TRE TIPOLOGIE POSSIBILI DI RIUNIONE AZIENDALE

La riunione aziendale è uno strumento molto potente e usato tantissimo al lavoro. Rappresenta senza dubbio uno di quegli elementi che un buon capo deve saper gestire al meglio per condurre il proprio team.

La riunione aziendale è uno strumento altamente versatile. Utile in relazione a diversi obiettivi: dalla condivisione delle informazioni (livello minimale) al prendere decisioni concrete (livello massimo). Si possono distinguere, quindi, diversi tipi di riunioni a seconda della finalità prefissate. Di seguito ne descriviamo tre.

La riunione aziendale di tipo informativo

Una riunione aziendale può innanzitutto servire a condividere informazioni, in particolare quando vogliamo essere sicuri che queste vengano trasmesse a tutti allo stesso modo e nello stesso tempo.

Potrebbe nascere però un’obiezione: perché usiamo proprio la riunione per far ciò? Esistono effettivamente strumenti meno costosi, come un’informativa mandata indistintamente a tutti via email. Qual è la differenza sostanziale, allora? La riunione aziendale permette di raccogliere in diretta un feedback da parte di tutti i partecipanti, cosa che un’email non ci consente; quindi si ha una maggiore sicurezza rispetto all’ascolto effettivo e alla ricezione delle informazioni trasmesse. Si possono ricevere, in tempo reale, indicazioni su quale sia l’esito del trasferimento, grazie a un adeguato uso della comunicazione non verbale.

Una riunione, dunque, oltre a essere uno strumento che serve per condividere informazioni e per raccogliere feedback, in modo da capire l’effettiva comprensione e in qualche modo l’accoglienza riservata a queste, risulta utile anche e soprattutto per rimodulare le informazioni passate, grazie all’instaurarsi di un dialogo tra il capo e i partecipanti stessi.

La riunione aziendale di tipo applicativo

Un secondo obiettivo a cui una riunione aziendale può mirare viene definito “applicativo”. Una riunione applicativa ha la finalità di rendere esecutiva una disposizione assunta precedentemente. Una riunione applicativa viene organizzata sia per raccogliere e/o sviluppare idee circa la modalità migliore per realizzare qualcosa, sia, indirettamente, per favorire il “sentirsi parte” e facilitare l’engagement dei collaboratori chiamati a svolgere il compito.

Valutare, verificare e decidere insieme la modalità migliore per rendere concreta una decisione presa rappresentano una modalità decisionale legata a uno stile di leadership più efficace rispetto a quello autocratico. Spesso i manager potrebbero avere la tentazione di passare direttamente dalla decisione all’attuazione attraverso una serie di prescrizioni che, semplicemente, forniscono ai propri collaboratori.

Chiaramente il comando risulta essere uno strumento di gestione più economico, ma, allo stesso tempo, non riesce a favorire un livello di partecipazione paragonabile a quello presente in una riunione. Dalle ricerche di Lewin, Lippit e White (1939) emerge che uno stile di leadership partecipativo risulta più efficace, responsabilizzante e quindi portatore di crescita rispetto a uno stile autocratico, seppur all’inizio quest’ultimo sia apparentemente più efficiente.

La riunione aziendale di tipo decisionale

Terza e ultima modalità di riunione aziendale è quella che viene usata quando serve prendere una specifica decisione. Si tratta di uno strumento tipico degli organi di governo, che hanno come responsabilità primaria non tanto la definizione delle prassi, quanto la definizione di una politica.

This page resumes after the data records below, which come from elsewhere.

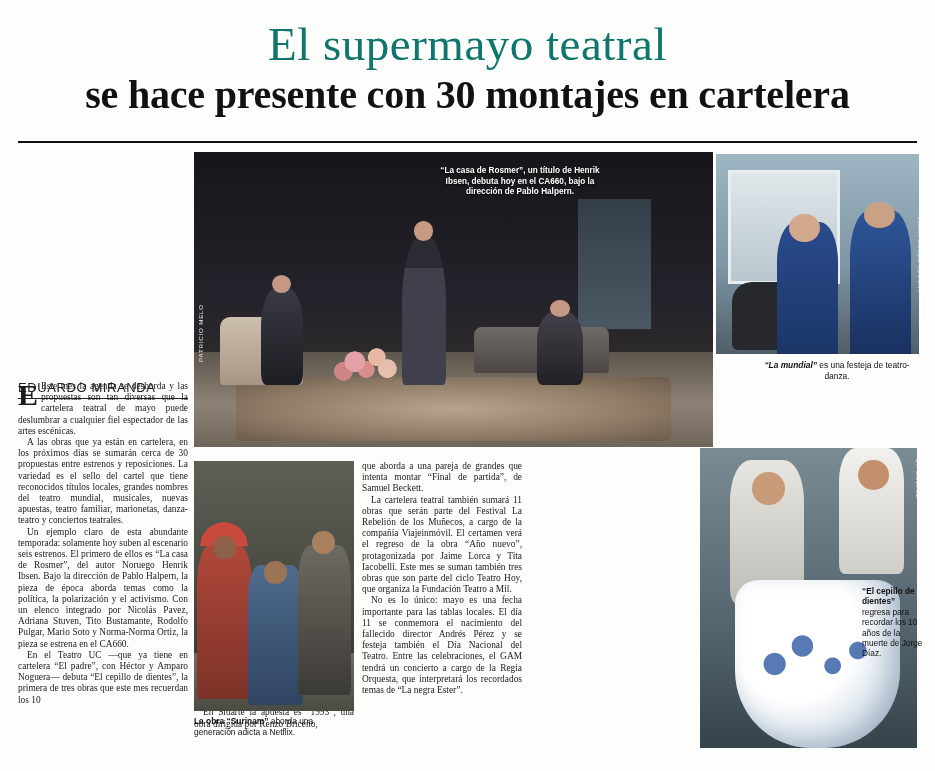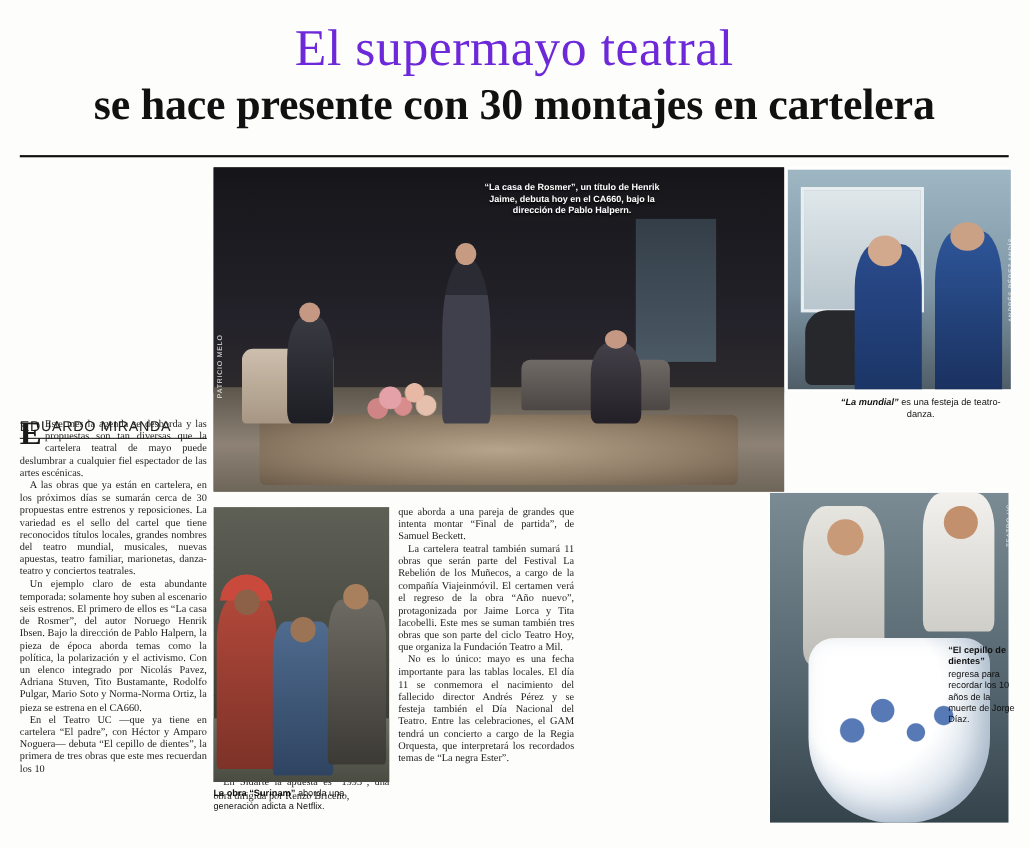--- a/index.html
+++ b/index.html
@@ -33,7 +33,7 @@
     font-family: "Liberation Serif", serif;
     font-size: 47px;
     line-height: 52px;
-    color: #6d28d9;
+    color: #0f766e;
     letter-spacing: 0.5px;
     font-weight: 400;
   }

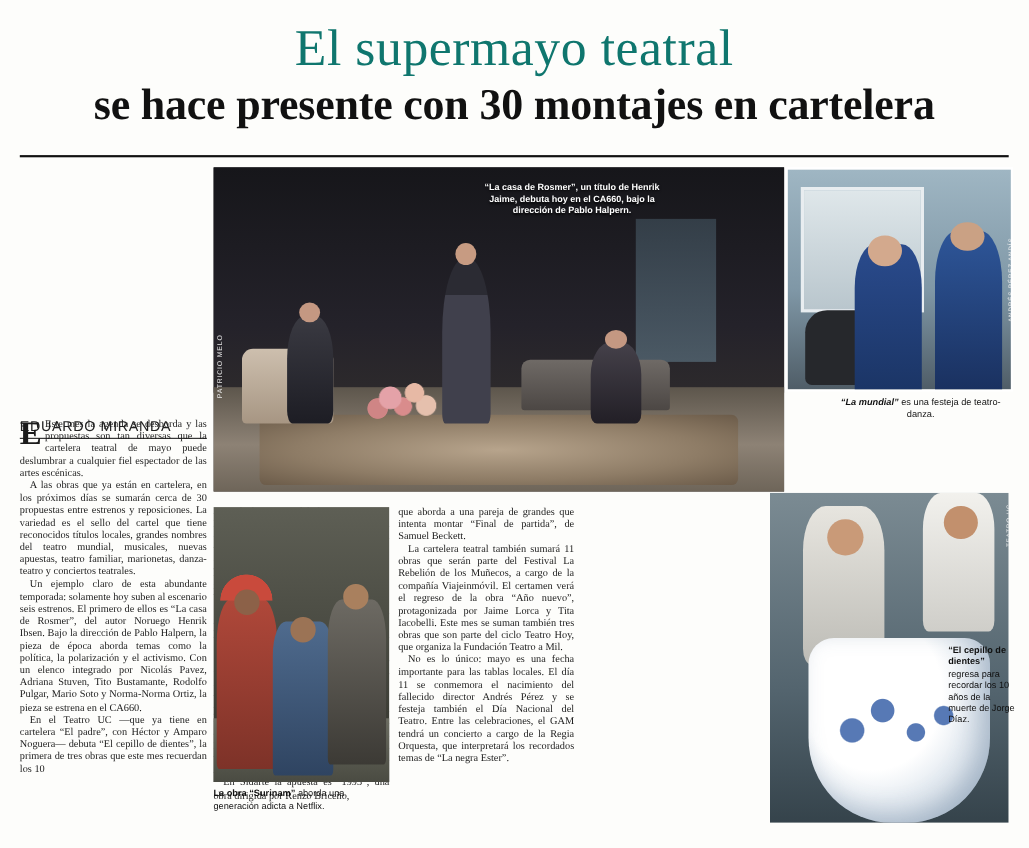--- a/index.html
+++ b/index.html
@@ -331,7 +331,7 @@
   <div class="photo-credit-v">PATRICIO MELO</div>
 
   <div class="caption-overlay cap-rosmer">
-    <b>“La casa de Rosmer”,</b><span> un título de Henrik Jaime, debuta hoy en el CA660, bajo la dirección de Pablo Halpern.</span>
+    <b>“La casa de Rosmer”,</b><span> un título de Henrik Ibsen, debuta hoy en el CA660, bajo la dirección de Pablo Halpern.</span>
   </div>
 
   <div class="photo photo-tr">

È chiaro che in questo caso risulta necessario che la guida della riunione sia assunta da un partecipante che possa fungere da punto di sintesi. Ogniqualvolta si presenti una situazione non ben definita in senso gerarchico, in cui si voglia favorire un’espressione il più possibile paritaria e di corresponsabilità, è necessaria la presenza di qualcuno che permetta e consenta di attuare una sintesi, per non perdere di vista il punto cardine della riunione aziendale e concludere, quindi, con un niente di deciso o concretamente stabilito.

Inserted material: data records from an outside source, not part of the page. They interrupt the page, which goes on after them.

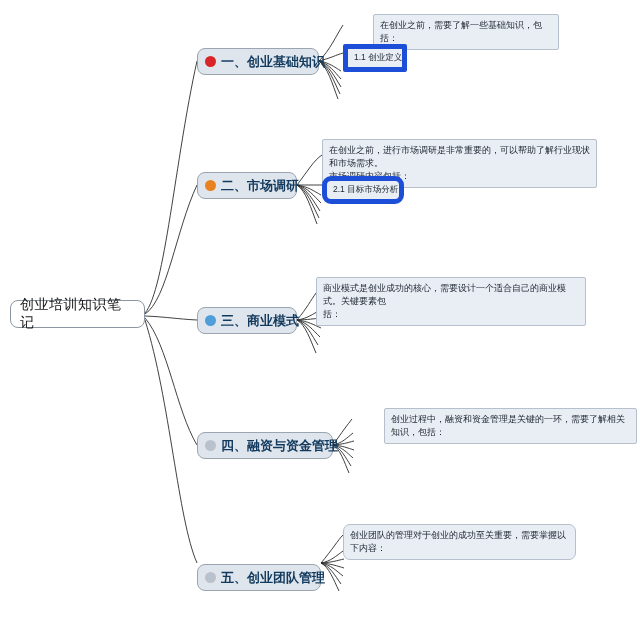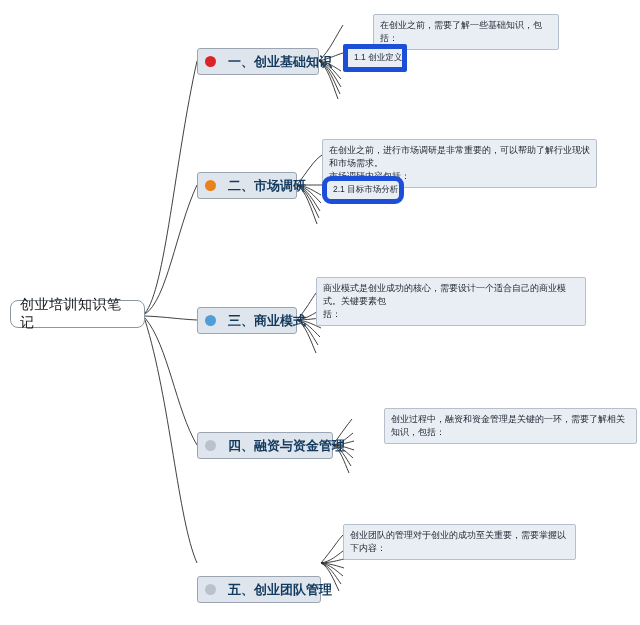--- a/index.html
+++ b/index.html
@@ -49,7 +49,8 @@
     font-size: 13px;
     color: #123a5e;
     font-weight: bold;
-    gap: 12px;
+    gap: 5px;
+    border-radius: 8px;
   }
   .branch-label {
     white-space: nowrap;

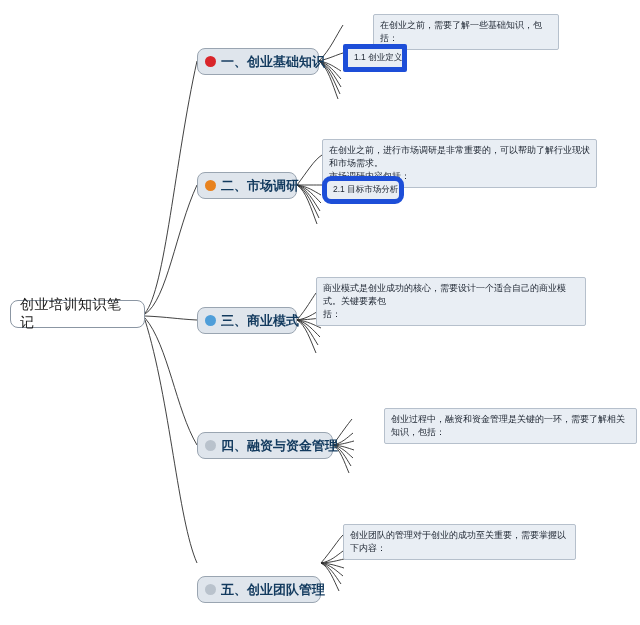--- a/index.html
+++ b/index.html
@@ -164,7 +164,7 @@
         <span class="bullet" style="background: rgb(185, 194, 204);"></span>
         <span class="branch-label">五、创业团队管理</span>
       </div>
-      <div class="leaf-node" style="position: absolute; left: 343px; top: 524px; width: 233px; min-height: 22px; box-sizing: border-box;">创业团队的管理对于创业的成功至关重要，需要掌握以下内容：</div>
+      <div class="leaf-node" style="position: absolute; left: 343px; top: 524px; width: 233px; min-height: 22px; box-sizing: border-box; border-radius: 7px;">创业团队的管理对于创业的成功至关重要，需要掌握以下内容：</div>
     </div>
 </div>
 

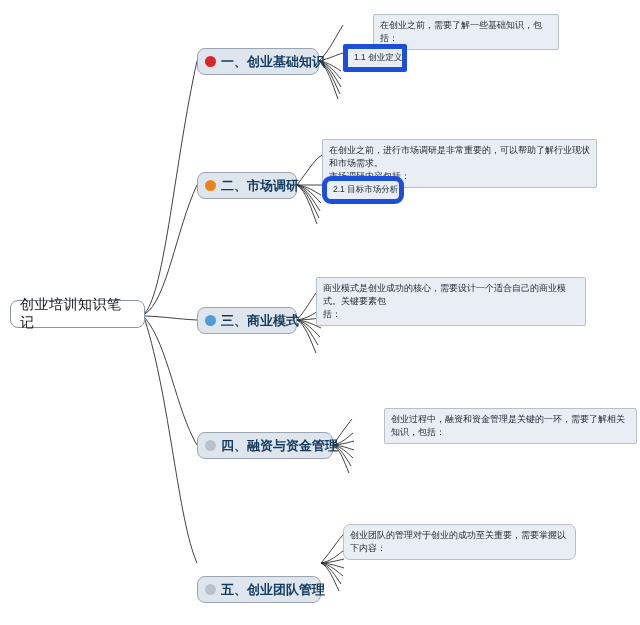--- a/index.html
+++ b/index.html
@@ -160,7 +160,7 @@
         <span class="branch-label">四、融资与资金管理</span>
       </div>
       <div class="leaf-node" style="position: absolute; left: 352px; top: 408px; width: 253px; min-height: 22px; box-sizing: border-box; margin-left: 32px;">创业过程中，融资和资金管理是关键的一环，需要了解相关知识，包括：</div>
-      <div class="node branch-node" style="left: 197px; top: 576px; width: 124px; height: 27px; padding-left: 7px;">
+      <div class="node branch-node" style="left: 197px; top: 564px; width: 124px; height: 27px; padding-left: 7px;">
         <span class="bullet" style="background: rgb(185, 194, 204);"></span>
         <span class="branch-label">五、创业团队管理</span>
       </div>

Sicuramente, dunque, la dimensione principale che si ricava da tutte le modalità è quella del collettivo: la riunione aziendale rappresenta un momento in cui delle persone si incontrano e si mettono insieme. Ma qual è la vera motivazione dell’incontrarsi? Non si tratta di un momento di socialità indefinito. L’obiettivo primario è svolgere un lavoro insieme. Spesso quando ci dimostriamo insofferenti e negativi per le riunioni che facciamo è proprio perché non percepiamo la funzione della riunione come strumento di lavoro. Per questo una buona riunione aziendale è quella che effettivamente ci consenta e ci permetta di lavorare. Anche se ci pare scontato, non perdiamo mai di vista questa direzione.